Process integration is nearly unheard of in healthcare. Process integration develops the connections within a process optimizing interactions all along the process from start to finish. By contrast, healthcare today optimizes individual departments (silos) within hospitals Ð each believing it is excellent in what it does: silos of excellence not interacting well with each other to the detriment of the patient care process. The ColloquiumÕs approach emphasizes process integration.
Success in heart failure demands process integration. As a chronic progressive disease, numerous clinical caregivers are required all along the continuum of care. Operational support is required within the hospital. A supportive infrastructure is required within the community. And a payment schema is required that rewards connectivity and integration – not necessarily individual performance ((optimization). These requirements are compounded by two other realities: 1). patients move back and forth along the continuum. Their care needs shift; 2). Heart failure is a disease with multiple co-morbidities. There is a higher level of complexity to ongoing patient management than most other medical conditions. The good news is that process integration can be achieved by design. The Colloquium’s approach using the Domains of Heart Failure incorporates process integration by design.
The continuum of care for heart failure represents a daunting level of complexity. While remaining mindful of the whole continuum, when considering process integration it is useful to parse the continuum into more workable subunits, the domains. Two substantial opportunities for integration become obvious: 1). within each individual domain: Community, Hospital, Clinician, Science; 2). the overlap between Domains, for example: Community and Hospital. Stepping back, a major largely untapped opportunity emerges as well: the integration of whole systems of hospitals caring for regions with multiple care communities within them. This approach is likely to represent a possible resolution to the current healthcare conundrum circa 2012-2015.
Each individual domain needs to incorporate all the resources needed to successfully carry out a care process within the domain except where it overlaps with other domains. This is especially true in heart failure where it is well established that nearly 100% of patients decompensate at some point and require inpatient hospital admission. So the first opportunities are to integrate within the hospital, the community, and among clinicians.
Using the Hospital Domain as an example, understanding the care process is essential to improving the process. Mapping the process is a basic method of gaining the insight needed. Relationship diagrams show the way to integrate (unify) across departmental boundaries. Most hospitals that do use these methods think in terms of how the patient “flows” through the process. This is a normal inclination and a good thing to do. However, it is limiting in itself. How the patient flows through a care process is important – but how the information about the patient (lab, imaging, etc.) flows through the care process is equally important. It is a rare hospital that uses value stream mapping to determine how information flows through the care process. The successful hospitals of the 21st century will be those that link the patient flow and information flow through clinical care processes.

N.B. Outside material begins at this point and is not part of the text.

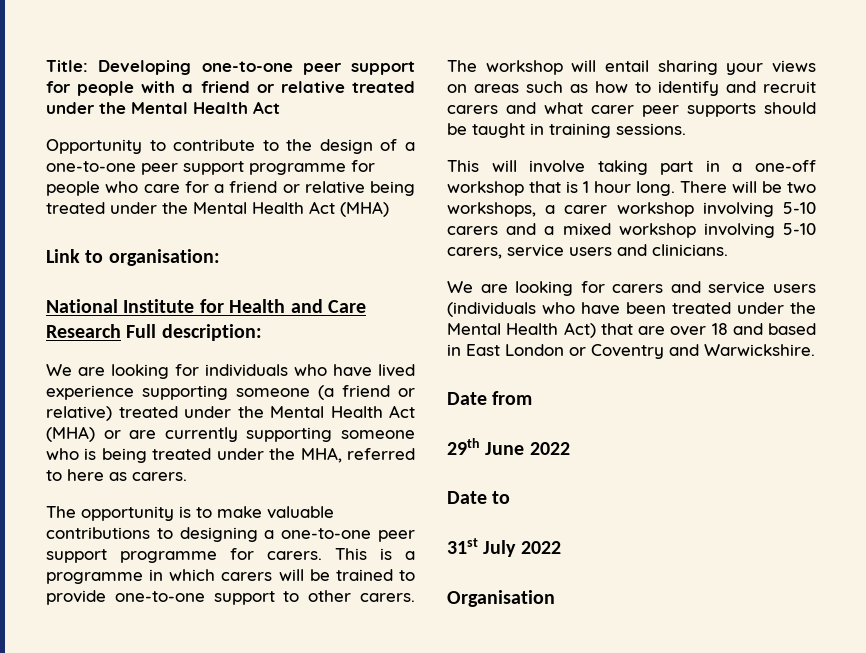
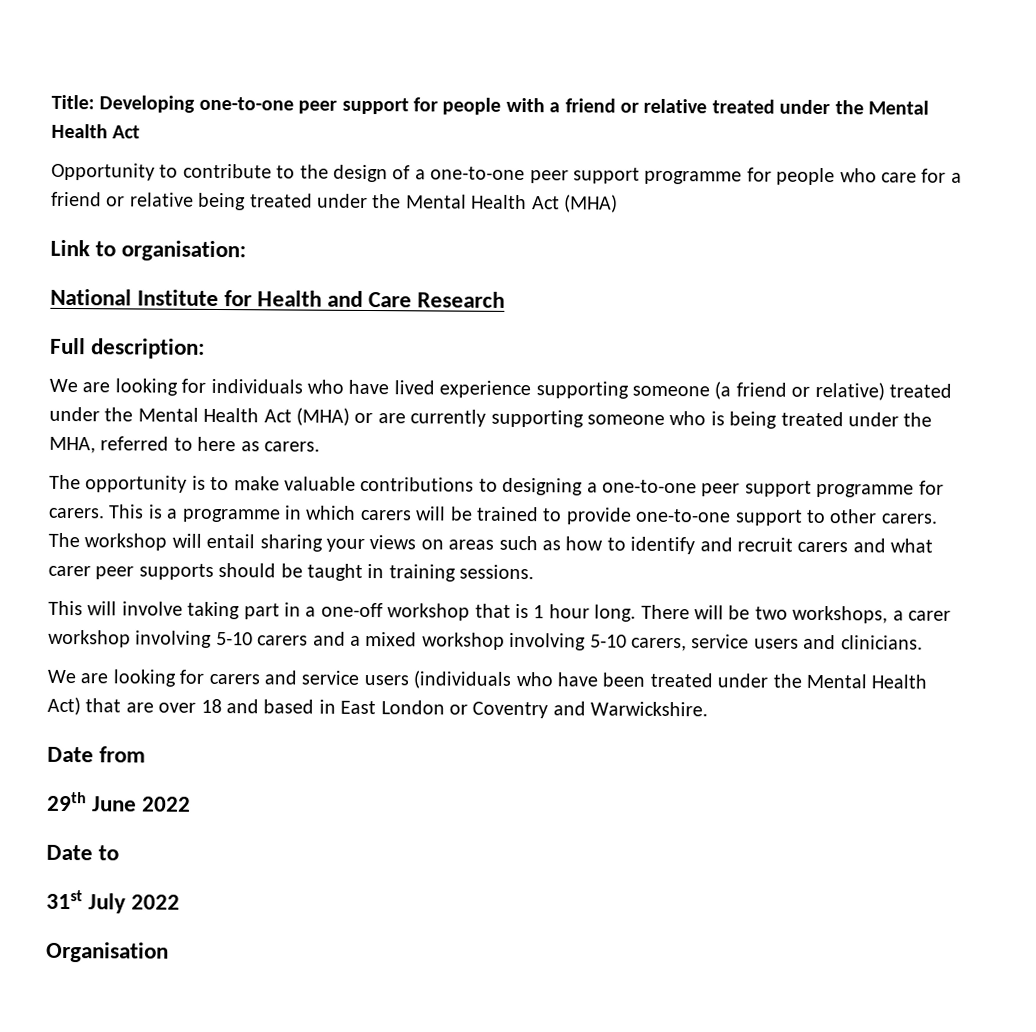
- National Institute for Health and Care Research Full description:
+ National Institute for Health and Care Research
+ Full description:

Integration between the domains is the next opportunity. Interfaces (overlaps) are high opportunity zones. In nature, the interface between forest and meadow supports an abundance of life that can live in both environments. When something changes (lighting strike) the first opportunists are those who can take advantage of the new space, namely those who live in the interface. The woods take a long time to reclaim themselves and the grassland is ill prepared to compete. So too it is with healthcare today. With hospitals emerging as a predominant business model for care delivery, those hospitals and systems that can integrate the overlap first will be the big winners – and so will their patients. The Colloquium’s approach to the continuum of care enhances the opportunities to integrate across the boundaries: hospitals with communities, clinicians with hospitals, payors with systems, and on and on. The notion of occupying the interface between heart failure domains is an approach that will deliver excellent care across a broad constituency of people while maintaining good financial stewardship.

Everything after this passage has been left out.